------ MATERIAL SUPPLIED

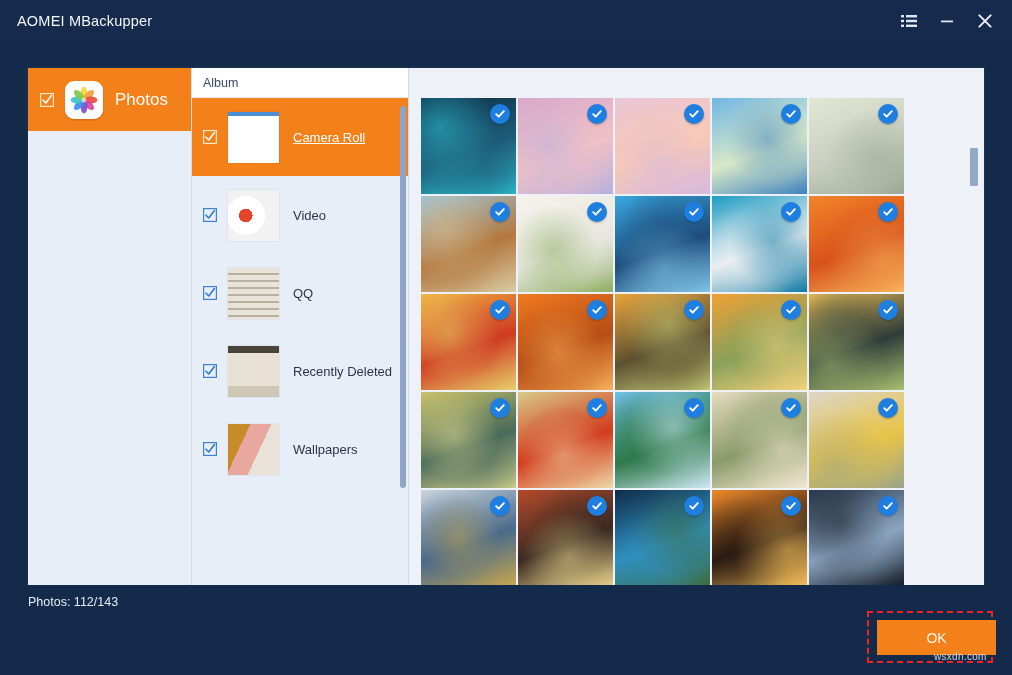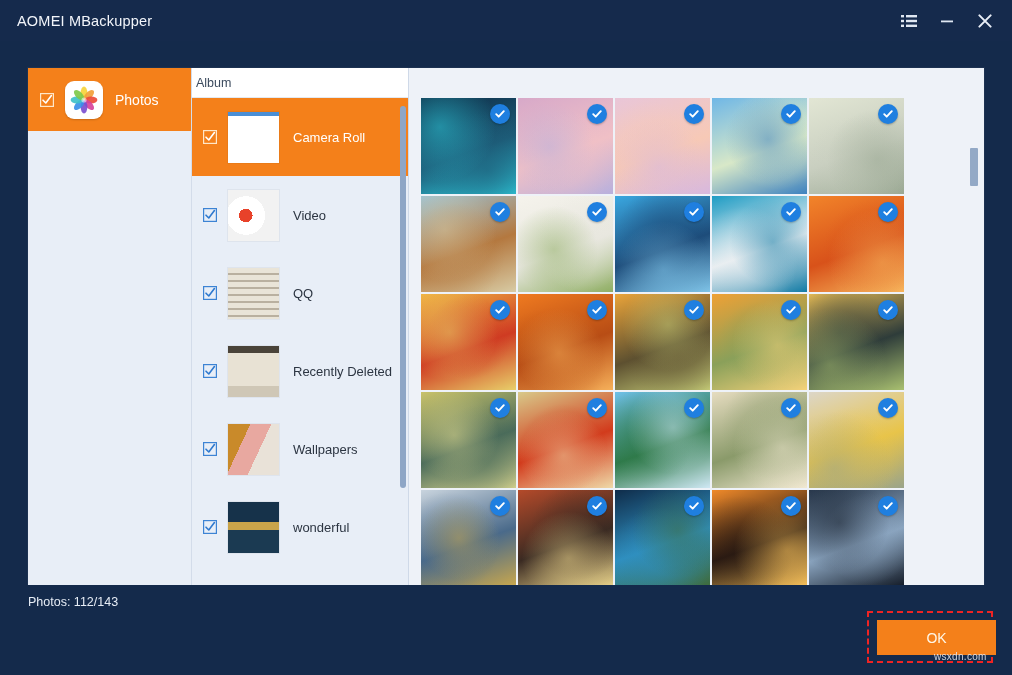--- a/index.html
+++ b/index.html
@@ -125,7 +125,7 @@
     height: 30px;
     background: #ffffff;
     display: flex; align-items: center;
-    padding-left: 4px;
+    padding-left: 11px;
     font-size: 12.5px;
     color: #3c4b5e;
     border-bottom: 1px solid #e3e9f1;

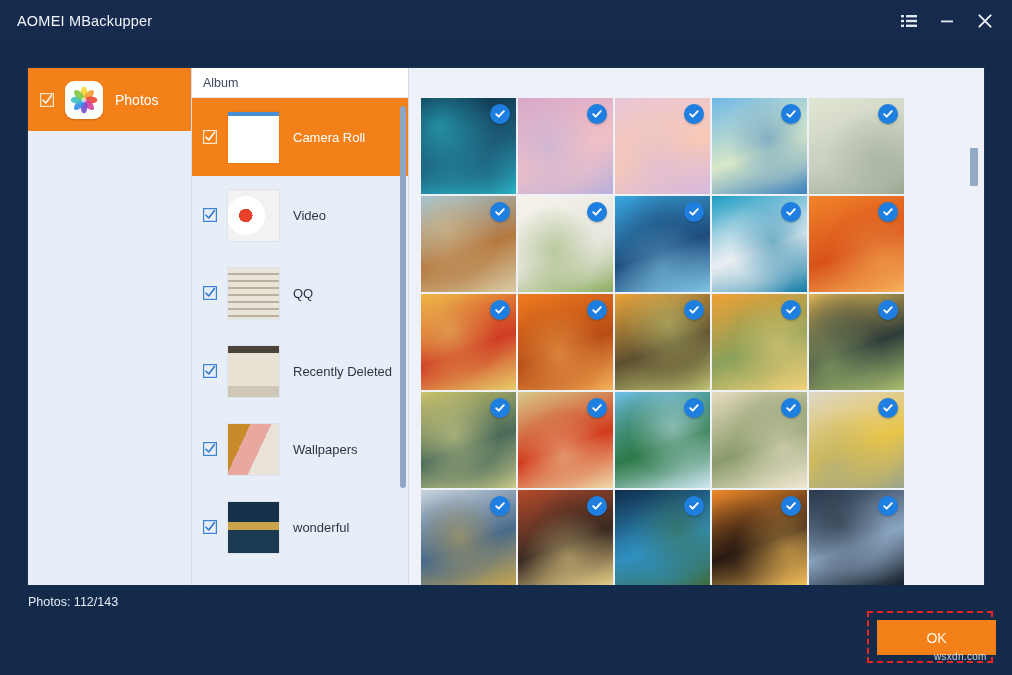--- a/index.html
+++ b/index.html
@@ -108,7 +108,7 @@
   }
   .sidebar-label {
     margin-left: 12px;
-    font-size: 14px;
+    font-size: 17px;
     color: #ffffff;
   }
 

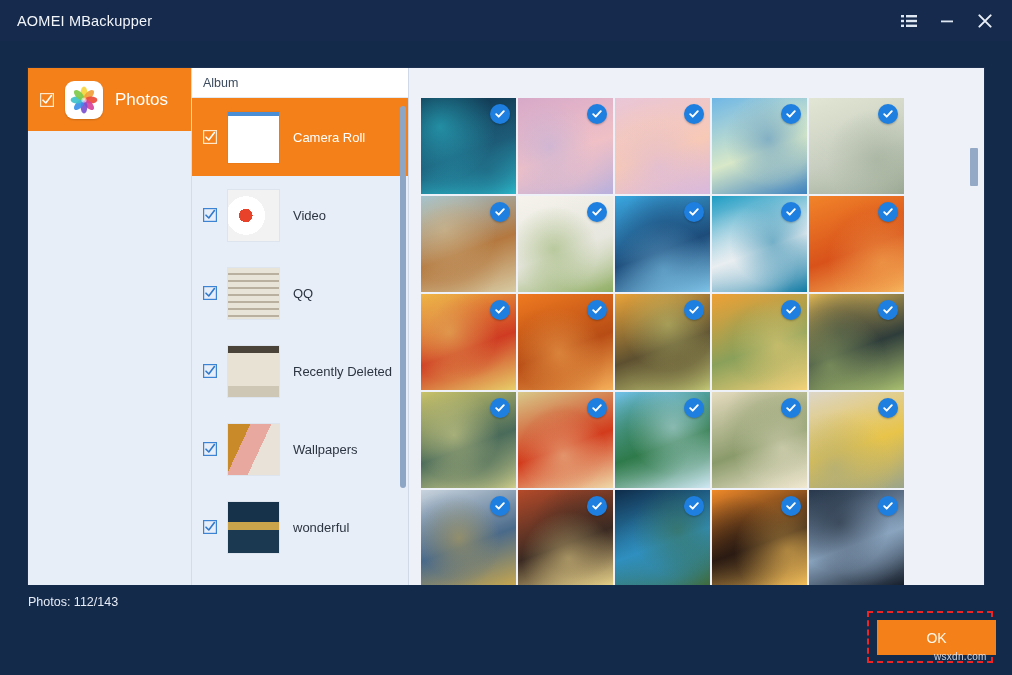--- a/index.html
+++ b/index.html
@@ -144,7 +144,7 @@
     box-sizing: border-box;
     cursor: default;
   }
-  .album-item.active { background: #f4801a; }
+  .album-item.active { background: #f4801a; text-decoration: underline; }
   .album-thumb {
     width: 51px; height: 51px;
     margin-left: 11px;

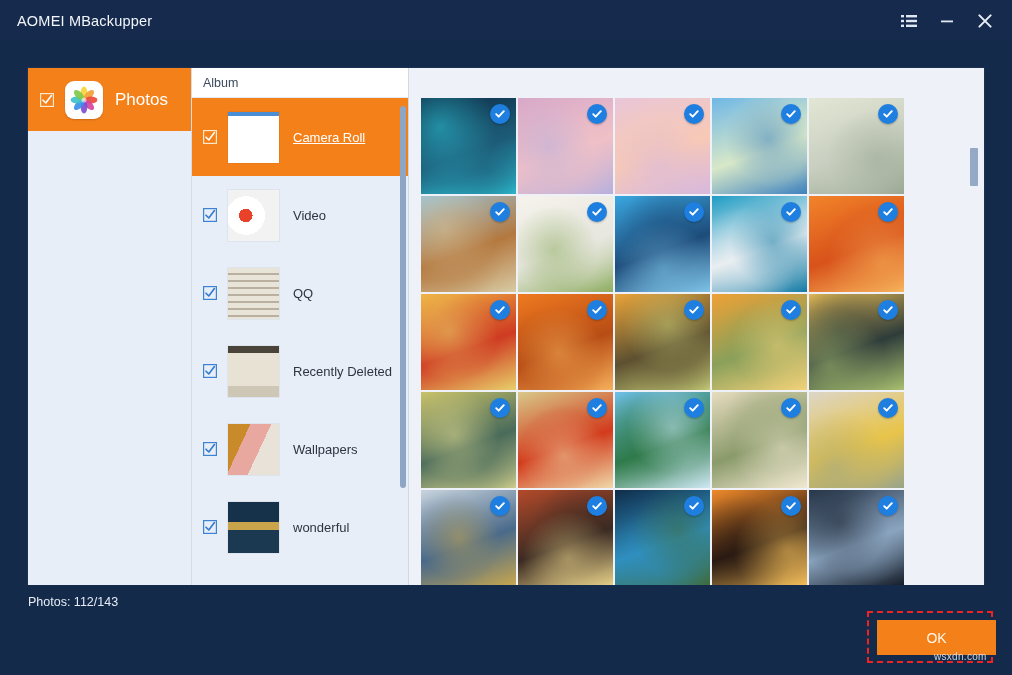--- a/index.html
+++ b/index.html
@@ -376,16 +376,6 @@
             <span class="album-thumb" style="background: linear-gradient(115deg, rgb(201, 138, 42) 0px, rgb(201, 138, 42) 30%, rgb(232, 168, 160) 30%, rgb(232, 168, 160) 58%, rgb(233, 226, 216) 58%, rgb(233, 226, 216) 100%);"></span>
             <span class="album-name">Wallpapers</span>
           </div>
-          <div class="album-item">
-            <span class="cb">
-              <svg width="14" height="14" viewBox="0 0 14 14">
-                <rect x="0.6" y="0.6" width="12.8" height="12.8" fill="none" stroke="#3c83d4" stroke-width="1.2"></rect>
-                <path d="M3 7.2 L5.8 10 L11.4 2.6" fill="none" stroke="#2f79cf" stroke-width="1.6" stroke-linecap="round" stroke-linejoin="round"></path>
-              </svg>
-            </span>
-            <span class="album-thumb" style="background: linear-gradient(rgb(22, 50, 74) 0px, rgb(22, 50, 74) 40%, rgb(201, 164, 74) 40%, rgb(201, 164, 74) 55%, rgb(27, 58, 82) 55%, rgb(27, 58, 82) 100%);"></span>
-            <span class="album-name">wonderful</span>
-          </div>
         </div>
       <div class="album-scroll"></div>
     </div>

------------

### AIM OF THE TASK:
Your answer must be a single number: the count of lines in the records above that contain "active".

### PROBLEM SOLUTION:
2